User interface change data
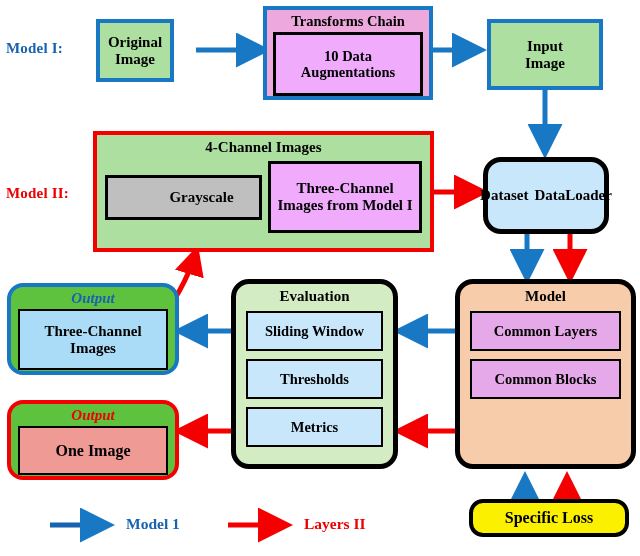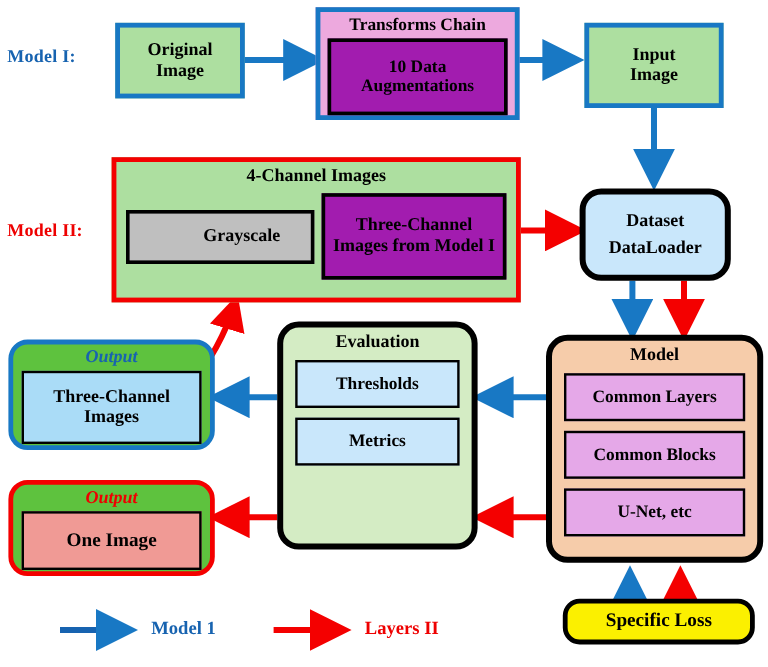"Original" div.abs { width: 108px -> 78px }
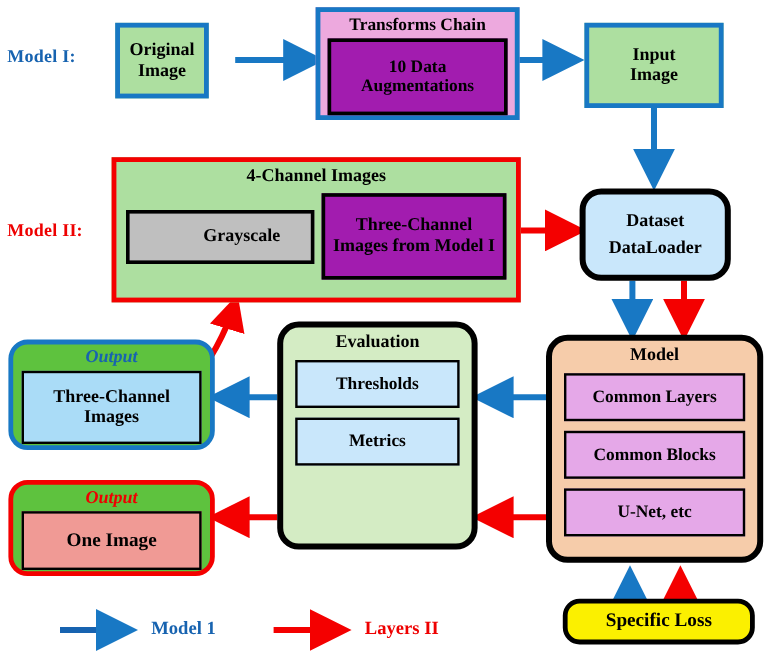"10 Data" .inner-black { background: #a21caf -> #f0abfc }
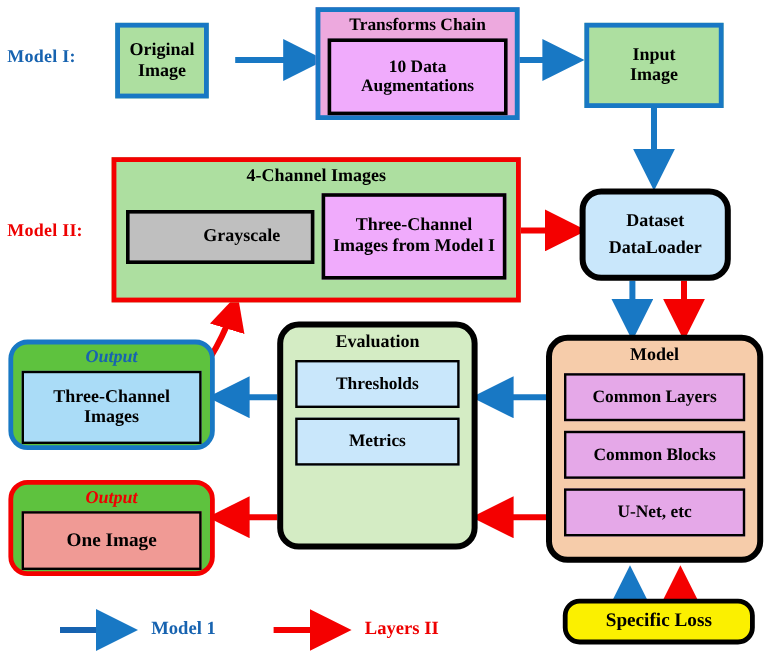"Dataset" div.abs { flex-direction: column -> none }
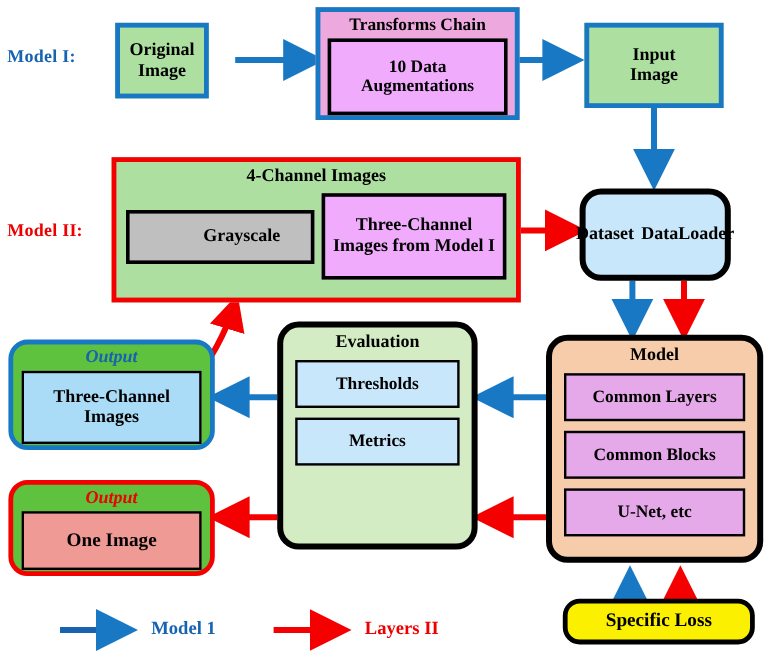"Evaluation" div.abs { top: 268px -> 279px }
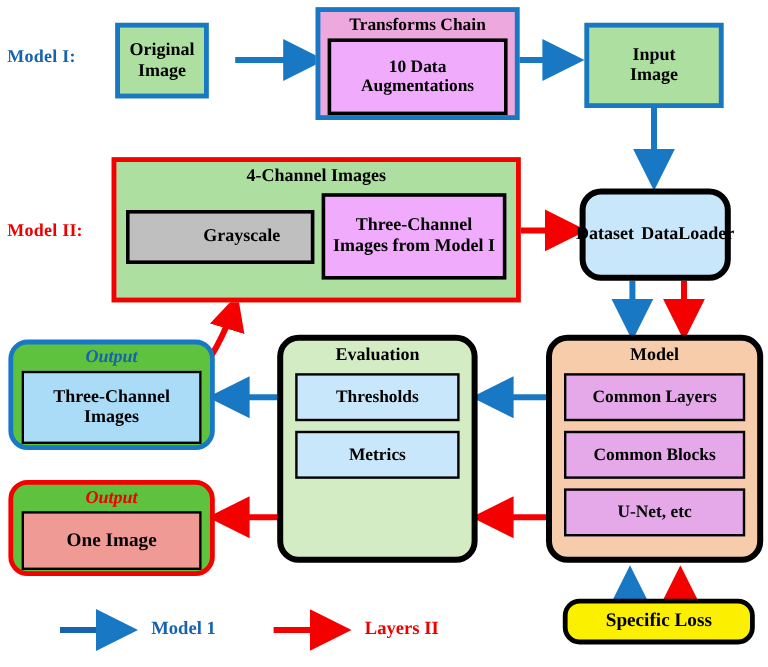"Sliding Window" div.sub-box { html: none -> <div> <span>Sliding Window</span> </div> }
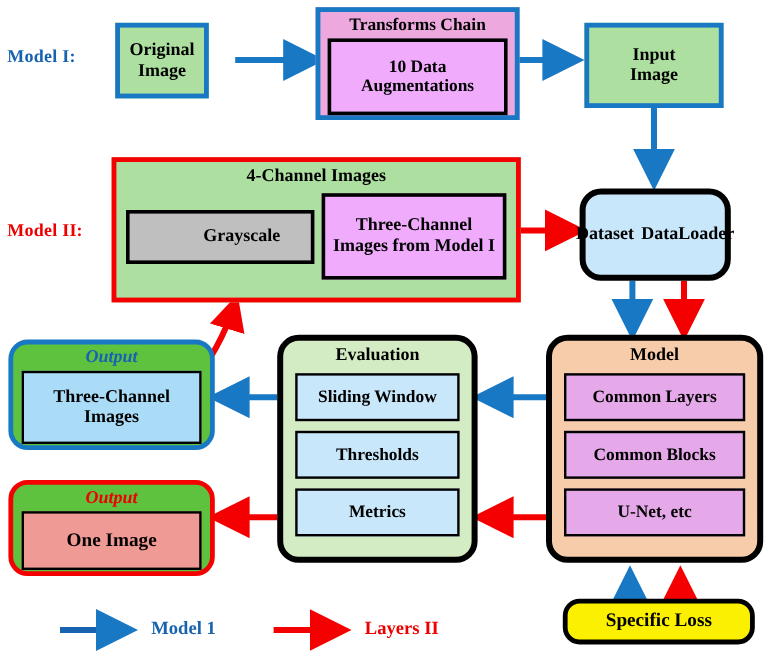"U-Net, etc" div.sub-box { html: <div> <span>U-Net, etc</span> </div> -> none }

About this exercise: When you transcribe the entries, reproduce each line exactly and skip any picture.

Exercise response:
"Original" div.abs { width: 108px -> 78px }
"10 Data" .inner-black { background: #a21caf -> #f0abfc }
"Dataset" div.abs { flex-direction: column -> none }
"Evaluation" div.abs { top: 268px -> 279px }
"Sliding Window" div.sub-box { html: none -> <div> <span>Sliding Window</span> </div> }
"U-Net, etc" div.sub-box { html: <div> <span>U-Net, etc</span> </div> -> none }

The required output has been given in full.